5. One thing the Rams don’t need to set as a priority is running back. Zac Stacy is the real deal. After his 134-yard performance against Seattle, Stacy stepped up after a short week and carried 27 times for 127 yards and caught six balls for 51 more. He’s a dynamic, tough, consistent performer. The Rams do need a complementary back. Hopefully Daryl Richardson or Cunningham can ascend to the point where they can take some of the load off Stacy. Thirty-three touches is way too many. A good target would be about 20-22 touches. Mike Martz used to target Marshall Faulk for 18 touches. But one of the tenets of a good team is a Pro Bowl-quality running back, and Stacy has shown he has a chance to be that in his first month on the job. Fisher said that Stacy was the league’s third leading rusher in October, and had the most 10-plus-yard runs. Those are numbers that provide confidence for the future.

6. While Stacy is thriving, the top of the 2012 draft is shaping up as a bust-fest. First-round pick Brockers is a very good player, but has yet to be dominant this season except for the game at Houston. The Rams drafted him as a run-stuffer first, but coming into the game the defense was ranked 23rd against the run, an average of 116.1 yards per game. Their first second-rounder, Brian Quick, has 11 catches for 226 yards through nine games. He had 11 catches in his rookie year, too. The Rams wanted us to compare him to fellow second-round pick Vincent Jackson. In Jackson’s sophomore year, this is where he took off, making 22 of his 27 receptions in the final seven weeks before he broke out with 41 catches in his third season and 59 in his fourth. Isaiah Pead has now been inactive or a DNP in five of six games. It’s hard to imagine that he’ll ever have an impact. The other second-rounder, Jenkins, appears to be regressing. And fourth-rounder Chris Givens has caught just 26 balls through nine games – a far cry from what was expected after his great stretch run last year.

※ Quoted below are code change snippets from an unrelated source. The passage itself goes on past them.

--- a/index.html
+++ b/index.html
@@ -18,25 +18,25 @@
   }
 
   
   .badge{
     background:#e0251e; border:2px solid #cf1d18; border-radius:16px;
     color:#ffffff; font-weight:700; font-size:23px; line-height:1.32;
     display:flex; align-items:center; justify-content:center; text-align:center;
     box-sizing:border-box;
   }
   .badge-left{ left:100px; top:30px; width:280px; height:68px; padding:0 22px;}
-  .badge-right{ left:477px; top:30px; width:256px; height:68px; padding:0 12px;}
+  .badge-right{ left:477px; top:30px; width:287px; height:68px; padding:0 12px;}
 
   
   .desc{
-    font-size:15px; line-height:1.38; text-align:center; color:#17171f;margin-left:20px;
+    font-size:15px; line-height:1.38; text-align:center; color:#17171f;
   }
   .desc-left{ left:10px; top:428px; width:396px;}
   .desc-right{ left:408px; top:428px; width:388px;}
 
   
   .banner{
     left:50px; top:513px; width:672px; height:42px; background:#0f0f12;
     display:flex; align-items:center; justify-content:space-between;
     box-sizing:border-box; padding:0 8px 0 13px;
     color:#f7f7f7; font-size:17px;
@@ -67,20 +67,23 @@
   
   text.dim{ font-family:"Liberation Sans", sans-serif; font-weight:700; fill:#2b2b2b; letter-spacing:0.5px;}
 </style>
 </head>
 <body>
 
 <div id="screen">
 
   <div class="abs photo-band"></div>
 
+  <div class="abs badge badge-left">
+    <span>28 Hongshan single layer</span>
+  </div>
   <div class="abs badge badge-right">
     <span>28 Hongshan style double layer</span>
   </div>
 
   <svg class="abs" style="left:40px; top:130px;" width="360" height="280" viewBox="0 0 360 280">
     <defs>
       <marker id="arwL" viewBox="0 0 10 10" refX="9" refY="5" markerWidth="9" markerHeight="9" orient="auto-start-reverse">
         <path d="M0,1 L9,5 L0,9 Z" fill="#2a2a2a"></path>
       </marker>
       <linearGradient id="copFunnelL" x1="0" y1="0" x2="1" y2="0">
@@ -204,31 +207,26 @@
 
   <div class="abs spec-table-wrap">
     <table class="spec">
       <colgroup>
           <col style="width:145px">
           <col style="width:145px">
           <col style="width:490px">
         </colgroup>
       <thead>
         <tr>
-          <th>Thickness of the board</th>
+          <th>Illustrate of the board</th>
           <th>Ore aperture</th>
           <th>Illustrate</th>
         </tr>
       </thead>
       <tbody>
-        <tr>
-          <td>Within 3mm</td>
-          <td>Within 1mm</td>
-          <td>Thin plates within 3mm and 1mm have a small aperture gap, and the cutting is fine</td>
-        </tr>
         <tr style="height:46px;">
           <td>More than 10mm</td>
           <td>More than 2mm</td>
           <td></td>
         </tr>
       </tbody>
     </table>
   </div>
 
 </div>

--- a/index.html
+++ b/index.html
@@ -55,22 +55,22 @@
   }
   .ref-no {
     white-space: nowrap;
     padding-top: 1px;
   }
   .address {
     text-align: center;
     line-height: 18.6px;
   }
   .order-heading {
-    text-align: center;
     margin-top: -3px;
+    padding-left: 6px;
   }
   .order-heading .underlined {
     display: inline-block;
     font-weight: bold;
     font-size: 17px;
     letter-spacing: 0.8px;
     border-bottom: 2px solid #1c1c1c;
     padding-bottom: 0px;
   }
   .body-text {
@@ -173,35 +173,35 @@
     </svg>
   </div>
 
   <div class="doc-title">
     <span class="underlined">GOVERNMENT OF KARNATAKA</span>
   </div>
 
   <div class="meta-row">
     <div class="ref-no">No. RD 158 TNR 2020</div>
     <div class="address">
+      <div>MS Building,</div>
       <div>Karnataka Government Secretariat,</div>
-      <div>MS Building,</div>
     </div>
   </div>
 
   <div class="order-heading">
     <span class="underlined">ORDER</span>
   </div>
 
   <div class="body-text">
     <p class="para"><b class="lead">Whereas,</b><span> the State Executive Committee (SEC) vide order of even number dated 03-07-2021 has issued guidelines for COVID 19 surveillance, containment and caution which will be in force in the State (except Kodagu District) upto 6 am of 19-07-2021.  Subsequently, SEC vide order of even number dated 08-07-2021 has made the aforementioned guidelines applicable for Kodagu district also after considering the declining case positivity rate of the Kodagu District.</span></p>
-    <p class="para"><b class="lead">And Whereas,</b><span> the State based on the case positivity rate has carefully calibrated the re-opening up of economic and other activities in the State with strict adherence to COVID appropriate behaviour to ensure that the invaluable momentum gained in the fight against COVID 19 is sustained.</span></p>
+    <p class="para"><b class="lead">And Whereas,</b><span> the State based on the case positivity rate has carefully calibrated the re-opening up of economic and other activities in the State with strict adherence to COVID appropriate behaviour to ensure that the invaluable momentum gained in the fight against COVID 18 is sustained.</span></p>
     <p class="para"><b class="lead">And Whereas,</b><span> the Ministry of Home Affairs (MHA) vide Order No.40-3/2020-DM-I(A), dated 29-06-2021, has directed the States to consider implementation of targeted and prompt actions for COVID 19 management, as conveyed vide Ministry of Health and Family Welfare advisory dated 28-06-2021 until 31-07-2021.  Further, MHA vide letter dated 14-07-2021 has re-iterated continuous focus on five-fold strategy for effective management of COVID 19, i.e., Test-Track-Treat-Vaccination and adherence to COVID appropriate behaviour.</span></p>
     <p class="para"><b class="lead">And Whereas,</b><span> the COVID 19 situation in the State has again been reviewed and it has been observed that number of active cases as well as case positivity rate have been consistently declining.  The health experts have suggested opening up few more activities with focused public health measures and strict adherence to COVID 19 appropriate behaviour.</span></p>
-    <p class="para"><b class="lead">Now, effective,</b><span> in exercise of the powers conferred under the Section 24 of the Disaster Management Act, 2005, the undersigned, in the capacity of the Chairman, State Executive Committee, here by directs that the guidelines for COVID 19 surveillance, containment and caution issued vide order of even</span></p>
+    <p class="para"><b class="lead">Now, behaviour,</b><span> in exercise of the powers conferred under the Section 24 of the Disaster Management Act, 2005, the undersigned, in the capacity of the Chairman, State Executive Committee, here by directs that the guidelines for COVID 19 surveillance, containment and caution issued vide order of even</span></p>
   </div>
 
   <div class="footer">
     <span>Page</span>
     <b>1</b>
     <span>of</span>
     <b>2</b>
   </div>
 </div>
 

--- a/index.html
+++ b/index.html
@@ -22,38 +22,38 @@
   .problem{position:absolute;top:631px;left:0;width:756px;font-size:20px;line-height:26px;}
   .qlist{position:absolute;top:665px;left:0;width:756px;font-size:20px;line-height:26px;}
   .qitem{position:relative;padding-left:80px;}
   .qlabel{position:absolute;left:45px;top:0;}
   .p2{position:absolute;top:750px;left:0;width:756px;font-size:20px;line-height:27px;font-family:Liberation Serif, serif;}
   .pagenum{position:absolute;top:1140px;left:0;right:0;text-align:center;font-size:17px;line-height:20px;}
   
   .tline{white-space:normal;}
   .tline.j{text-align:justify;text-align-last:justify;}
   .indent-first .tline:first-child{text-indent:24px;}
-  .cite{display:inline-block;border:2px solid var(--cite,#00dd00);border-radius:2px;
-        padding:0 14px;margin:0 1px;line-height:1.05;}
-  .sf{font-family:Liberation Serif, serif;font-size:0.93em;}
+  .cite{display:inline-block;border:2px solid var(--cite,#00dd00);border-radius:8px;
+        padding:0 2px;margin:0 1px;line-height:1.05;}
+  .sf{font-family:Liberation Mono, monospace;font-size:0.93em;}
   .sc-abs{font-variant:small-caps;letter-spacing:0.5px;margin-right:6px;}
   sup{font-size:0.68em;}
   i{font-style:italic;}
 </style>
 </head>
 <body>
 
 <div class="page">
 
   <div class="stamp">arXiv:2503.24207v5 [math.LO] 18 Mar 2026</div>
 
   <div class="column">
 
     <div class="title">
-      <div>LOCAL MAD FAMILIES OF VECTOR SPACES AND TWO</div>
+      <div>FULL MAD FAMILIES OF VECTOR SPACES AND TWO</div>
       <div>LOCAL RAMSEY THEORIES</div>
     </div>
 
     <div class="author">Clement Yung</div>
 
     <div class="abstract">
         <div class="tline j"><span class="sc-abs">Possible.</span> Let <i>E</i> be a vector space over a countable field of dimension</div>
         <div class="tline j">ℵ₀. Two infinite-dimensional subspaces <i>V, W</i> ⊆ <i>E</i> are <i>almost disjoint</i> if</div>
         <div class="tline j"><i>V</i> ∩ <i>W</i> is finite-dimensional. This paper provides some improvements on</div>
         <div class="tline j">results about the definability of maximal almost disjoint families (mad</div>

7. At halftime, Johnson had 52 yards rushing and the Titans had 67 as a team. At the end of the game, Johnson had 150 and the Titans had 198. In the fourth quarter, Johnson had runs of 24, 19 and 18 yards. He finished that quarter with eight carries for 70 yards, and the Titans as a team had 13 for 83 and two touchdowns, not including Locker’s kneel-down at the end. Either the Titans made adjustments to attack the Rams’ rush defense in the second half, or the Rams’ defense wore down. Either way, that’s not a good thing.

8. Kellen Clemens should be applauded for going 20 of 35 for 210 yards and a touchdown. Those are the numbers for which optimistic Rams fans should hope. I’m not going to question his effort or his ability to get the most out of what he has. The Rams need to build a team and a plan that allows them to win within the confines of Clemens’ play.

9. With four sacks against the Titans, the Rams are tied for second in the NFL with Buffalo, seven behind Kansas City. One of the keys to playing great defense is to get to the quarterback, and after tying for the league lead in sacks last year, it’s one aspect of the Rams’ team that is consistent.

10. Paid attendance was listed at 54,617, but the number of fans in the stands fell far short of that. The Rams have made spectacular strides in their game-day presentation, in treating ticket holders the right way, and making the Edward Jones Dome as attractive and user-friendly as possible. In honoring the military and, in partnership with Boeing, teaming up to provide 1,500 tickets to the USO of Missouri, the Rams did fantastic community work again on Sunday. Unfortunately, they’ve now fallen to 3-6 and have lost three of their last four home games. All the great ancillary work in the world can’t overcome losing games when trying to get fans back. Winning is the key, and it looks like it’s going to be next year, at least, before that happens.